Moots isn't interested in competing on a $500 entry-level bike, according to Medlock. They can't compete on that level. "All our pricing is internally on labor and high-quality materials," he says.
"Our bikes tend to be typically more expensive, but when you look at it, there are a lot of Asian bikes that we're in the same price range of," Medlock explains. "For instance, the top-line Pinarello bike that Chris Froome won the Tour de France tour on numerous times. That frame set retails for around $6,000. Our top-of-the-line retails for less than that. Ours is all produced here and theirs is produced in China."
Looking at the categories, Medlock says gravel and road are great segments for Moots. "We already have a bike line called the Routt and we have several models under the Routt that are really specific for different types of gravel riding, from racing all the way to more metro-style riding. It's been a really good category for us and we want to continue to focus and develop on that area."
Medlock says the company has had "good association" with the mountain bike segment but notes that mountain bike technology has evolved quite a bit in the full suspension trail sector. "Long-travel trail bikes is not a place we're really focused on developing product yet," he explains. However, "We're into some of these crossover categories, so we have a unique bike called the Baxter, which is really right in between a mountain bike and a gravel bike."
Being a hand-built bike company also offers a unique opportunity in terms of selling a bike that meets an individual's wants rather than a mass consumer product. "We're trying to go more towards personalization of the customer experience," Medlock says. "Years ago we only had the bike that came in one color: bead-blasted titanium with white decals. Now we have 10 or 11 finish options. We'll be adding more."

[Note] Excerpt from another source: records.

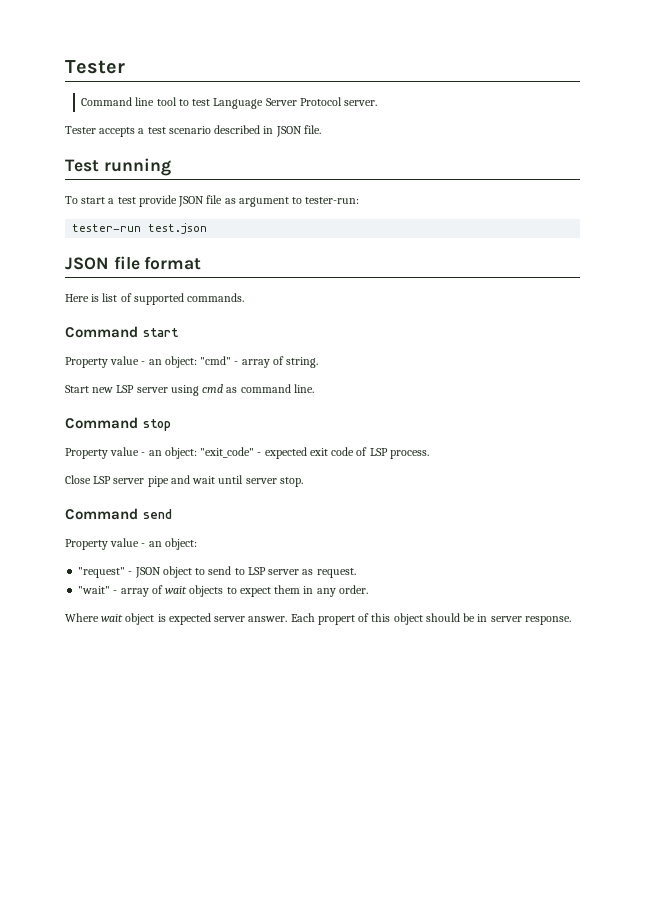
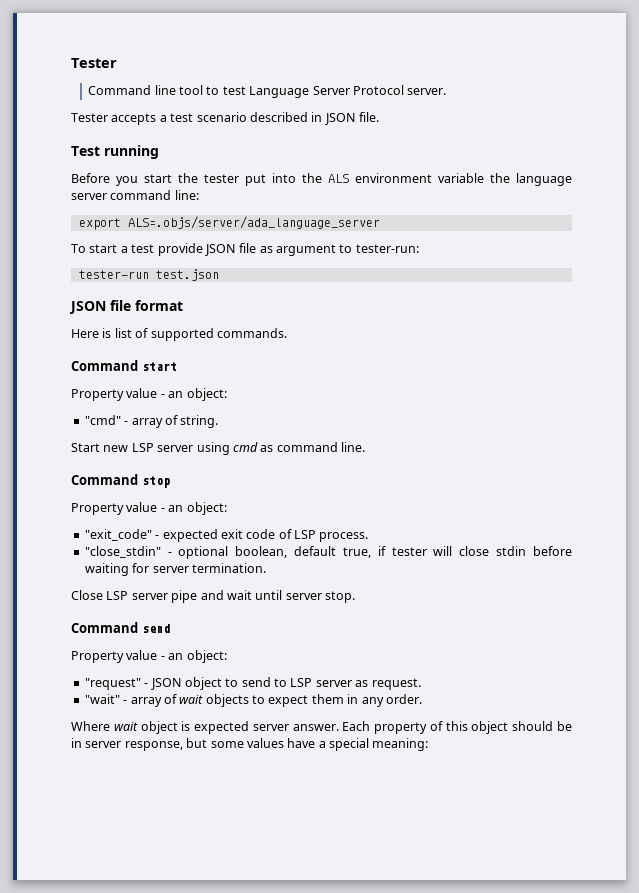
(171, 167) none -> [71,173,572,186] [71,190,199,200] [78,216,380,230] // Before you start the tester put into the ALS environment variable the language server command line: // export ALS=.objs/server/ada_language_server
(197, 362) none -> (227, 394) //
(197, 453) none -> (227, 508) //
(429, 454) none -> [84,546,572,559] [84,563,266,576] // "close_stdin" - optional boolean, default true, if tester will close stdin before waiting for server termination.
[317,615,355,625] propert -> [374,722,428,734] property
[524,616,571,625] response. -> [124,738,429,751] response, but some values have a special meaning:

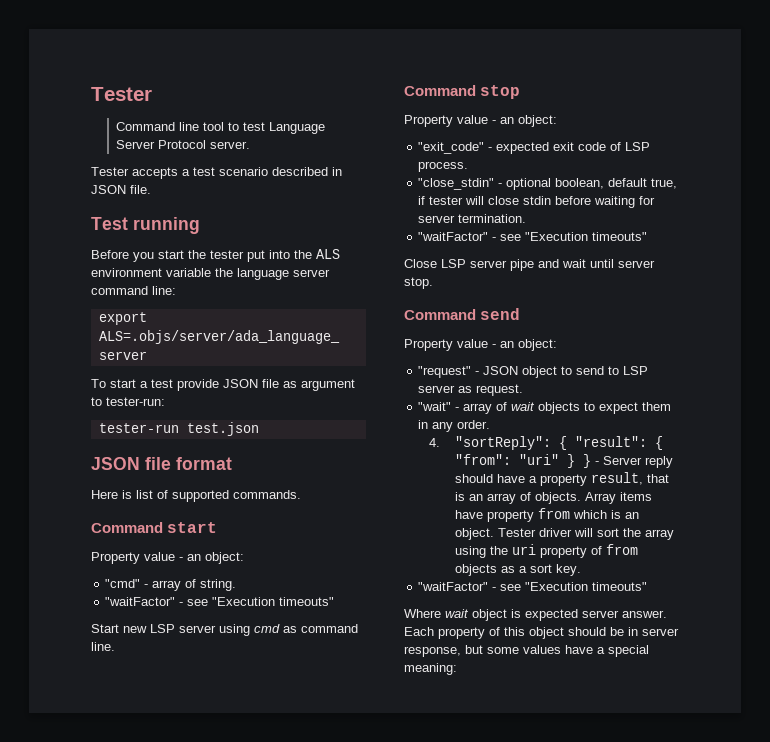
(219, 421) none -> [105,597,335,606] // "waitFactor" - see "Execution timeouts"
(266, 568) none -> [418,232,648,241] // "waitFactor" - see "Execution timeouts"
(422, 699) none -> [429,436,663,450] [454,454,673,468] [454,472,669,486] [454,492,652,504] [454,508,639,522] [454,528,674,540] [454,544,638,558] [454,564,581,576] [418,582,648,591] // 4. "sortReply": { "result": { "from": "uri" } } - Server reply should have a property result, that is an array of objects. Array items have property from which is an object. Tester driver will sort the array using the uri property of from objects as a sort key. // "waitFactor" - see "Execution timeouts"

Challenges: "Being a domestic manufacturer. We don't love taking shortcuts, we want the highest quality products and materials," Medlock says. "That's always a major challenge for us in terms of cost. We always try to source them domestically. So that's a challenge. It's not easy."
Opportunities: "How we expand our connection directly with our customers," Medlock says. "I'm focussed on consumer side of this, making sure we're optimizing our brand in the marketplace and also how we're relating and communicating with our customers."
Needs: "The resources that would help us grow are to invest more in marketing and our communication tools for our site," Medlock says.